Question: An established patient reports to the surgeon for scheduled arterial catheter placement. During the procedure, the surgeon needs to place another catheter in the brachiocephalic branch of another vascular family. How should I report this scenario?
Oregon Subscriber
Answer: As long as your physician is placing catheters in separate vascular families, you can code for each catheter placement — with some help from modifier 59 (Distinct procedural service).
On the claim, you should first report 36215 (Selective catheter placement, arterial system; each first order thoracic or brachiocephalic branch, within a vascular family) for the initial catheter placement.
Next, report 36216 (… initial second order thoracic or brachiocephalic branch, within a vascular family) for the brachiocephalic branch catheter placement. Append modifier 59 to 36216 to show that the catheter placements were for separate vascular families. (Note: If your payer is having you use the new X modifiers, you may need to attach modifier XS [Separate structure] instead of 59.)
The Correct Coding Initiative (CCI) bundles 36216 into 36215. The bundle carries a modifier indicator of “1.” That means there are instances when you can override the edit, such as using modifier 59 to indicate services in different vascular families.

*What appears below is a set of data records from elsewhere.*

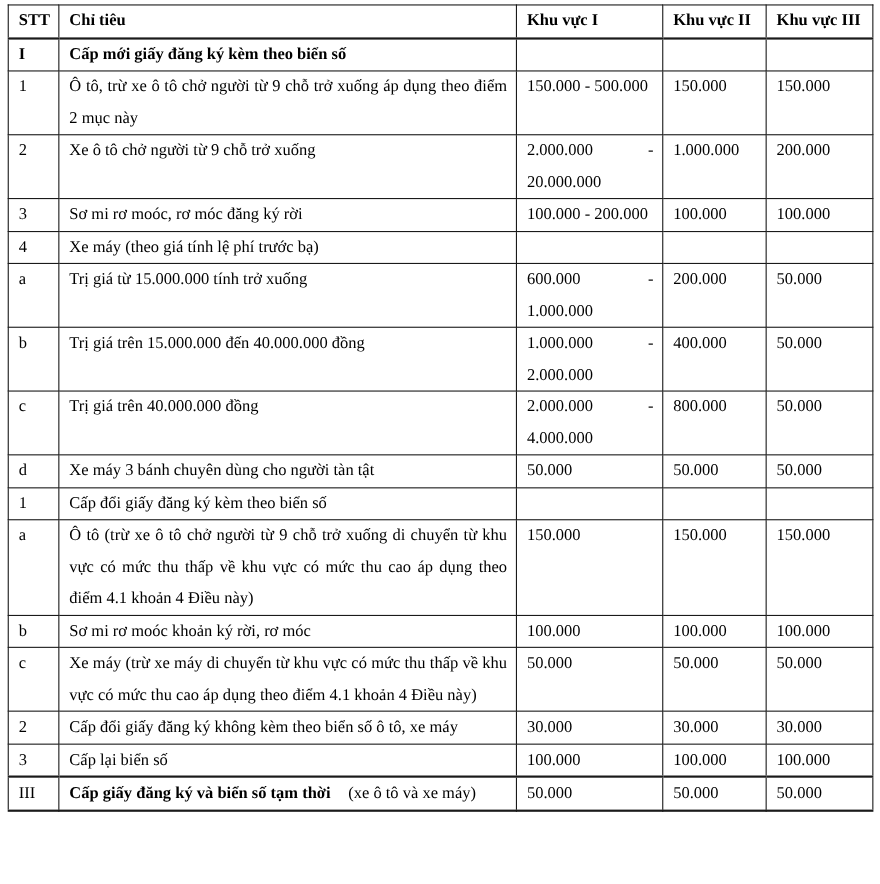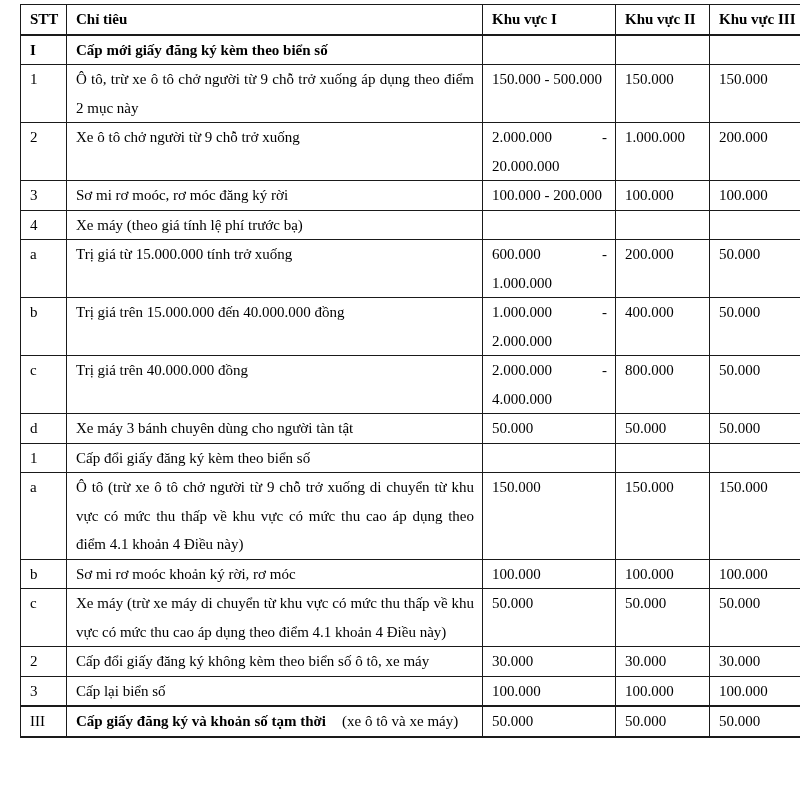--- a/index.html
+++ b/index.html
@@ -6,21 +6,21 @@
     margin: 0;
     padding: 0;
     background: #ffffff;
     color: #000000;
     font-family: "Liberation Serif", "DejaVu Serif", serif;
   }
   .page {
     width: 800px;
     height: 804px;
     box-sizing: border-box;
-    padding: 4px 20px;
+    padding: 4px 7px;
     background: #ffffff;
     overflow: hidden;
   }
   table.fee-table {
     border-collapse: collapse;
     table-layout: fixed;
     width: 786px;
     border: 1px solid #1a1a1a;
     border-bottom: 2px solid #1a1a1a;
   }
@@ -211,21 +211,21 @@
       <tr class="thick-bottom">
         <td class="stt">3</td>
         <td class="label">Cấp lại biển số</td>
         <td class="money">100.000</td>
         <td class="money">100.000</td>
         <td class="money">100.000</td>
       </tr>
 
       <tr>
         <td class="stt bold">III</td>
-        <td class="label"><span class="bold">Cấp giấy đăng ký và khoản số tạm thời</span><span class="note">(xe ô tô và xe máy)</span></td>
+        <td class="label"><span class="bold">Cấp giấy đăng ký và biển số tạm thời</span><span class="note">(xe ô tô và xe máy)</span></td>
         <td class="money">50.000</td>
         <td class="money">50.000</td>
         <td class="money">50.000</td>
       </tr>
 
     </tbody>
   </table>
 </div>
 
 </body></html>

Documentation alert: To better guarantee claim acceptance, it is important for the surgeon to clearly document the different vascular family.
According to CPT® Assistant, in order to code catheterization procedures correctly, you must be familiar with the anatomy of the vascular system — especially the particular vascular family of each vessel Also, you must know the puncture site, or the vascular access, and the final position(s) of the catheter.